A la mañana siguiente, Cristopher, que entonces tenía 9 años, le dijo a su hermano que no caminara a su preescolar. Se preparó para la escuela y caminó a la Escuela Primaria Hoggard, donde su maestra de cuarto grado lo vio sollozando y le preguntó qué le pasaba.

“Mi mamá y mi hermana están muertas”, le dijo. “Han sido asesinadas”.

Un oficial de policía se llevó a Cristopher a su casa, donde la policía descubrió la sangrienta escena. Arturo Martínez, quien luchó contra el atacante, sufrió daño cerebral severo y fue llevado al Centro Médico de la Universidad. Él no pudo hacer declaraciones inmediatamente.

En las semanas transcurridas desde que comenzó el juicio, los fiscales argumentaron que Clay irrumpió en la casa familiar en Robin Street a primeras horas de la mañana y usó un martillo para atacar a los dos, junto con Arturo Martínez, mientras los niños dormían durante la pesadilla.

Clay, ahora de 27 años, fue arrestado en un lapso de 10 días, luego de que los detectives rastrearon los registros telefónicos que lo vinculan con un teléfono robado luego de una agresión sexual que ocurrió a menos de una milla de, y en cuestión de horas, de los asesinatos.

Le dijo a la policía que estaba ebrio y con éxtasis y PCP en ese momento y que no recordaba los asesinatos.

Sus abogados, Tony Sgro y Chris Oram, han desafiado las huellas dactilares mínimas relacionadas con Clay, la falta de huellas de zapatos ensangrentadas y si la víctima de agresión sexual de 50 años de edad eligió la foto correcta de una alineación.

El jueves, Oram sugirió que la disputa continua de la familia con sus vecinos, quienes a veces estacionaban su auto frente al camino de entrada de Martínez y lo hicieron la noche de los asesinatos, podría ser otro motivo para los asesinatos.

El detective Dean O’Kelley del Departamento de Policía Metropolitana testificó que era una disputa vecinal en curso, una que sería desproporcionada al crimen cometido.

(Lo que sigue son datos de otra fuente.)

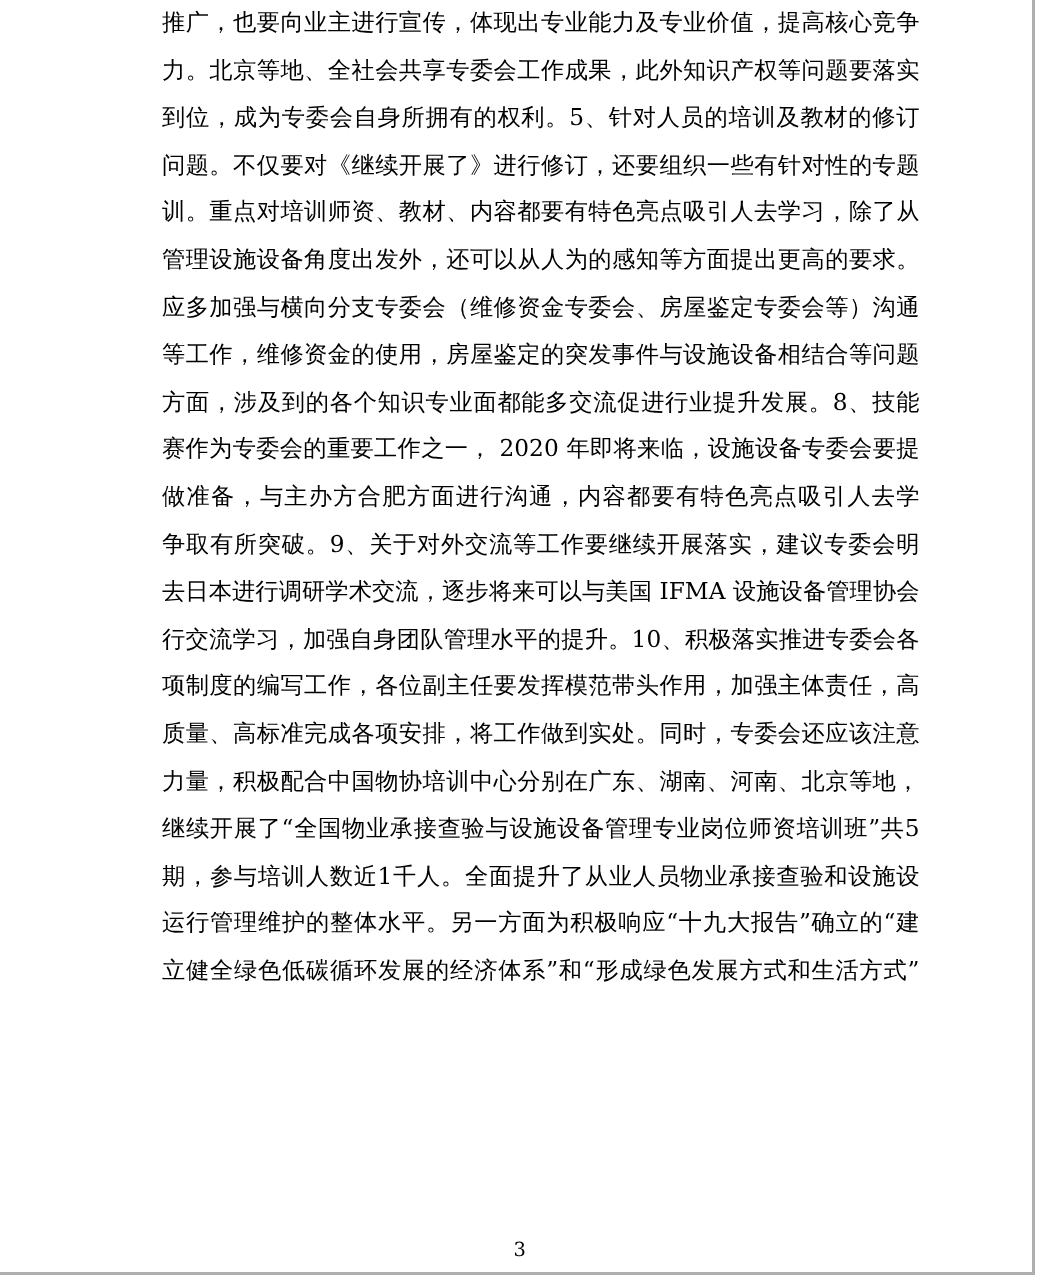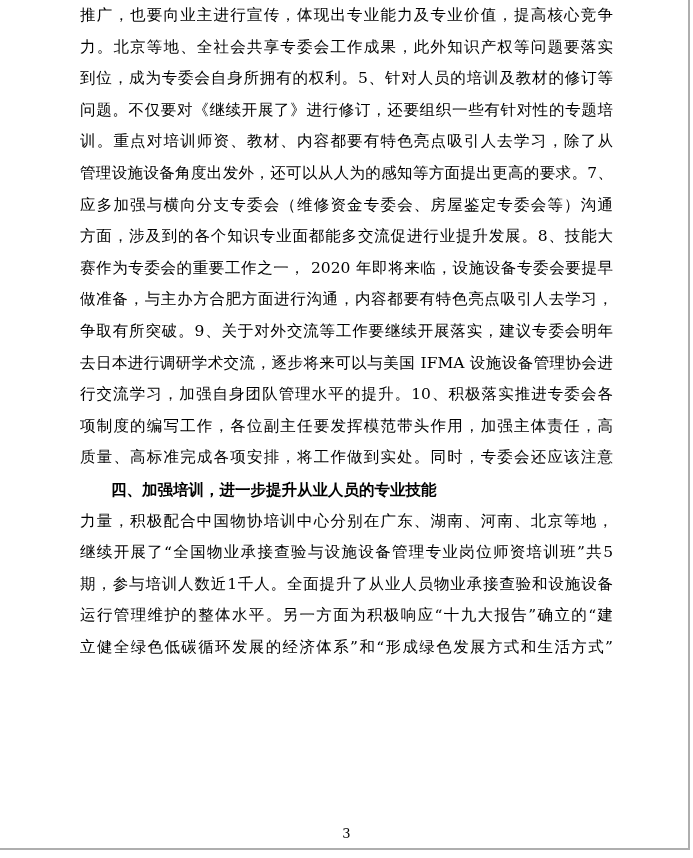"推广，也要向业主进行宣传，体现出专业能力及专业价值，提高核心竞争" .line.full { margin-left: none -> 28px }
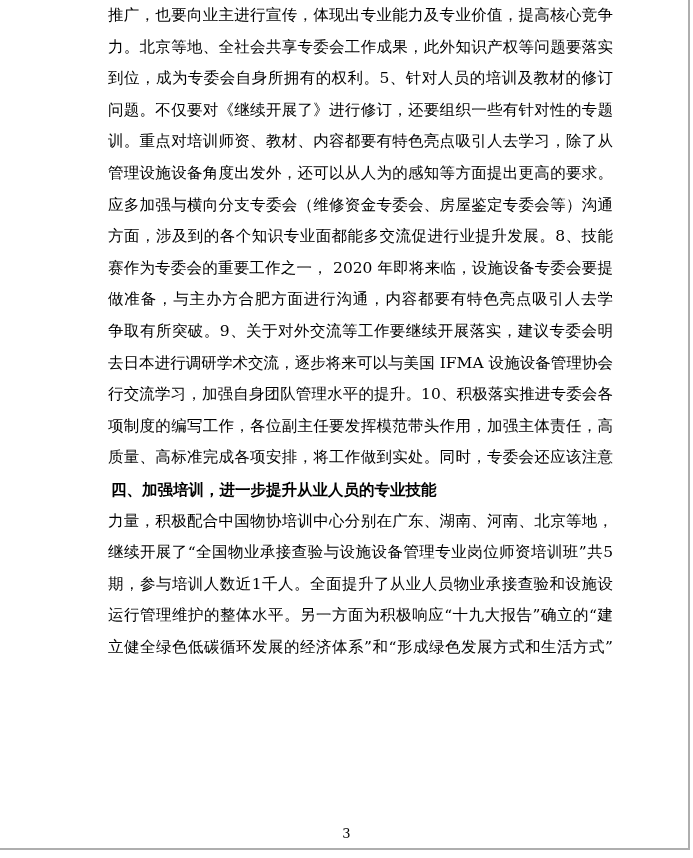"等工作，维修资金的使用，房屋鉴定的突发事件与设施设备相结合等问题" div.line { html: none -> <div>等工作，维修资金的使用，房屋鉴定的突发事件与设施设备相结合等问题</div> }
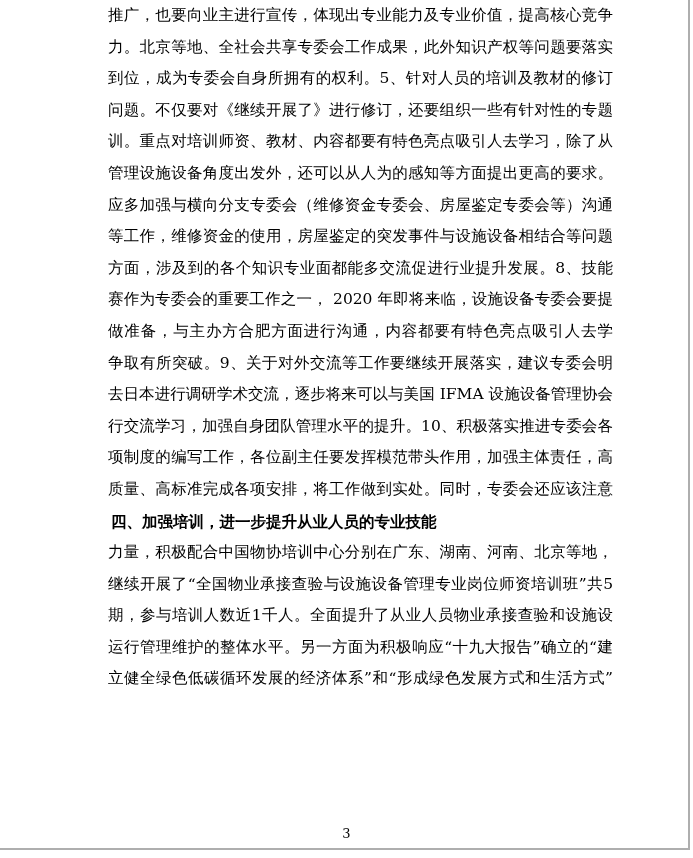"四、加强培训，进一步提升从业人员的专业技能" div.line { html: <div>四、加强培训，进一步提升从业人员的专业技能</div> -> none }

“Has visto a personas matar por lo que podría caber en un tubo de crack, ¿verdad?”, Le preguntó Oram el jueves. “Probablemente has pasado bastante tiempo sacudiendo la cabeza, diciendo ‘Dios mío, ¿por una bolsa de hierba de $20? Es por eso que alguien murió. “El asesinato no tiene sentido, ¿no?”

O’Kelley respondió: “A veces sucede”.

Oram reprendió a O’Kelley por no analizar el ADN en un tejido sangriento o un condón encontrado fuera del hogar, o el por qué no investigó más la razón por la que el bulldog americano de la familia, que Cristopher Martínez testificó era un cachorro enfermo y encerrado en ese momento, no le ladró al intruso.

Argumentó que no había señales de entrada forzada y cuestionó si todas las puertas de la casa estaban cerradas, y señaló que Cristopher testificó que uno de los cerrojos de la puerta principal estaba desbloqueado cuando se despertó, y que no sabía cómo.

La fiscal de distrito del condado de Clark, Pam Weckerly, argumentó que eso no marcaba la diferencia.

“Si sabemos que las puertas estaban cerradas, ¿cambiaría eso el hecho de que los analistas le dijeron que el esperma de Clay había sido encontrado en las dos víctimas de homicidio?” Le preguntó a O’Kelley.

“No”, respondió.

El juicio continúo al mediodía del viernes en el Centro de Justicia Regional en Las Vegas.